Explaining the difference in dynamic range between an EXR and a JPEG is usually obfuscated when you look at both images on a standard monitor side by side, they look exactly the same, on the other hand, if you had a super monitor which can display all the small gradations of color of an EXR you will see instantly the difference. The JPEG would certainly look “washed out” in comparison.

Phew.. so it can seemingly get complicated rather quickly, but in reality it’s only about how to store the light data you have through a render or a photo and how to represent it through your output medium, which for a CG compositing workflow usually means manipulating a rendered image stored in high dynamic range as an EXR and trying to make it look as “nice” as possible on a monitor with a lower dynamic range by color grading it, so that someone looking at that image can recognize that it looks “alright” and “just like the real thing” although the monitor does not reproduce nature with all its beautiful gradations and subtle differences between the infinite shades of color out there.

In short,

  • There are different ways to save images, some are more fancy than others and have a lot of “variations” stored inside them.

Which means a 32 bit/channel image like an EXR or Raw from a camera can save so much more data than a linear image like a JPEG. For example instead of having only a handful of gradations in a shadow area in a JPEG, An EXR could have hundreds which you can exploit when manipulating the image or even display if you had a monitor with the ability to show all those gradations.

  • Monitors have their limitations in reproducing light and dynamic range.

  • As CG artists, we try our best to represent the extensive data stored in an EXR or any image with lots of information on a limited monitor (or print)  by manipulating the colors of an image through tone mapping and color grading.

To understand tone mapping or color grading you can see my other tutorial “Improving 3D Renders in Post Processing”.

For more information and resources:

Color Lookups

If you have done some color grading/tone mapping or if you read “Improving 3D Renders in Post Processing” you must be familiar with tone mapping filters and how they can automatically change the look of your image. But I would like to point out the function and importance of color curves.

A color curve used to manipulate image color values.

A color curve used to manipulate image color values.

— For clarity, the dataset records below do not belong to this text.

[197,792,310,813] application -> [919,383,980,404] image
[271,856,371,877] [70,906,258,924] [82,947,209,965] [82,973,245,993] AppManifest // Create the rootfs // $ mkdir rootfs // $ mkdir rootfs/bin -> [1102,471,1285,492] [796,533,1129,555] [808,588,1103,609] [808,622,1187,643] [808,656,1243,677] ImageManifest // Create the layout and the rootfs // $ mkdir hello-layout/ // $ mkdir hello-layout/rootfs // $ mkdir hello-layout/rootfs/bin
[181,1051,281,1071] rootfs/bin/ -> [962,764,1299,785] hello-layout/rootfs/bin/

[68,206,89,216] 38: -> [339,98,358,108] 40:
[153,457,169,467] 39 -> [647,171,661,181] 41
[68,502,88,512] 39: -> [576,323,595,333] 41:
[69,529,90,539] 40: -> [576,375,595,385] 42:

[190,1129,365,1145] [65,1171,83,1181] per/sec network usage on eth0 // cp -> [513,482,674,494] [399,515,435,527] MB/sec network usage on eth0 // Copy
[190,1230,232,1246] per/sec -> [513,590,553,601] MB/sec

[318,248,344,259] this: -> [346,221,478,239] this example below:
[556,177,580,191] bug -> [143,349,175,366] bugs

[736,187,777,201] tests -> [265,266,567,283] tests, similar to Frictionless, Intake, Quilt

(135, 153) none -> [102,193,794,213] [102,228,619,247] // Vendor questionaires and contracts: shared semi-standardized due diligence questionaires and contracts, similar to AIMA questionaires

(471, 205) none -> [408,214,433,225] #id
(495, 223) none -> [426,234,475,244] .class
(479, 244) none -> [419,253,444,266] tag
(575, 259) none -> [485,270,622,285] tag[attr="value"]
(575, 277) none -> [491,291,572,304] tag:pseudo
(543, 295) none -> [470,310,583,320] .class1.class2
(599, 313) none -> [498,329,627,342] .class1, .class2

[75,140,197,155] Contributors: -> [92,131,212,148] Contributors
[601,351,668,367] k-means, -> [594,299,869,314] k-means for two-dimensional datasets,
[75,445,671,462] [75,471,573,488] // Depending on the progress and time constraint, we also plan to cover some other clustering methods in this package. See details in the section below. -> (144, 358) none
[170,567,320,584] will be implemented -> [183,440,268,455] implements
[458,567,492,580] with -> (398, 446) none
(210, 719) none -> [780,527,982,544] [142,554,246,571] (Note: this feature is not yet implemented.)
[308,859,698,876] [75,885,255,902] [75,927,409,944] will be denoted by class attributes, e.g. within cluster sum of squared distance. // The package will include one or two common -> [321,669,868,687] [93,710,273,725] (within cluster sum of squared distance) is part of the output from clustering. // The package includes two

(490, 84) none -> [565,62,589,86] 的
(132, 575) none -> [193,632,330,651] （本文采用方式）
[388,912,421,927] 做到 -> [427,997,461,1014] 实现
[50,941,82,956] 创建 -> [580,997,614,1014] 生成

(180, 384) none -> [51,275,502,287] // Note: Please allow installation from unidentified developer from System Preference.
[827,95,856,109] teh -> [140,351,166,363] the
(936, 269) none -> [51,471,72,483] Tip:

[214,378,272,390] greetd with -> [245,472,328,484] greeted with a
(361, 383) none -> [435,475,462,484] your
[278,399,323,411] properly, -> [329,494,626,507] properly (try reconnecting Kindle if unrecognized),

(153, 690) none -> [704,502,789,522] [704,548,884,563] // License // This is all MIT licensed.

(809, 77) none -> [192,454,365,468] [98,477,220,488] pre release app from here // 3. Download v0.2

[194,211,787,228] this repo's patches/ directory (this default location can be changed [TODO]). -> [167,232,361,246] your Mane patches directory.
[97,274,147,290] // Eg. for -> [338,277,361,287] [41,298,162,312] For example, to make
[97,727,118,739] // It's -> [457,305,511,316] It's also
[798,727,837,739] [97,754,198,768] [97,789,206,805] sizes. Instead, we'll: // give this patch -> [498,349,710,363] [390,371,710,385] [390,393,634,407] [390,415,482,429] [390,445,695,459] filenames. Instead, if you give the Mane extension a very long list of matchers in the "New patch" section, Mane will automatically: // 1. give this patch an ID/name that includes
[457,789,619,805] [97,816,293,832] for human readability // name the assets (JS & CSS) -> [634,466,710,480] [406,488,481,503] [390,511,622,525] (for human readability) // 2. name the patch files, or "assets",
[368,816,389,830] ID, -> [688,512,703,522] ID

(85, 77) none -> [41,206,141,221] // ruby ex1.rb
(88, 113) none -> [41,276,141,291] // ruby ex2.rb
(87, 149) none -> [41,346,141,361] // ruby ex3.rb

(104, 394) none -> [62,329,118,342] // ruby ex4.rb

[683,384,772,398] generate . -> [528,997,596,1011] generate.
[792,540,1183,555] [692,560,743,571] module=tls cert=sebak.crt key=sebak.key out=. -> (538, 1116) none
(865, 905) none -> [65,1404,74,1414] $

Color curves are actually exactly the same as color grading nodes and the numbers you manipulate to change gamma, gain and exposure. After all, your color grade node modifies your image information and the same can be done with a curve, both do the same function, but with color curves you have more control. Usually when modifying EXRs in Nuke, I always use color curves instead of grading or color correction nodes.

This video demonstrates this fact nicely: Curves Vs Sliders

I believe Martin Constable who has done the curves vs sliders video, have provided excellent content for understanding the very basics of image manipulation and compositing, You can check other videos of his such as: Premult Define & Premult in Practice.


Edge Detection

An important thing to mention which I believe you will use quite often when manipulating images would be how to detect edges which can be used in sharpening. Below i show you can create a high pass which you could overlay for a sharper image.

The blue image is the invert of the yellow one, averaging it or overlaying it with opacity of 50% would result in a neutral grey color.

The blue image is the invert of the yellow one, averaging it or overlaying it with opacity of 50% would result in a neutral grey color.

Another trick would be the fact that sharpening techniques are also based on the “unsharpening mask” which is founded on the same principle of blurring an image and finding the difference somehow.

Subtract the same image from itself results in a black image, if you blur the subtracted image and desaturate it you get a mask.

Subtract the same image from itself results in a black image, if you blur the subtracted image and desaturate it you get a mask.

These masks can be used not only in sharpening but also for local contrast or light wrap effects. There is so much you can do in compositing by combining simple effects together.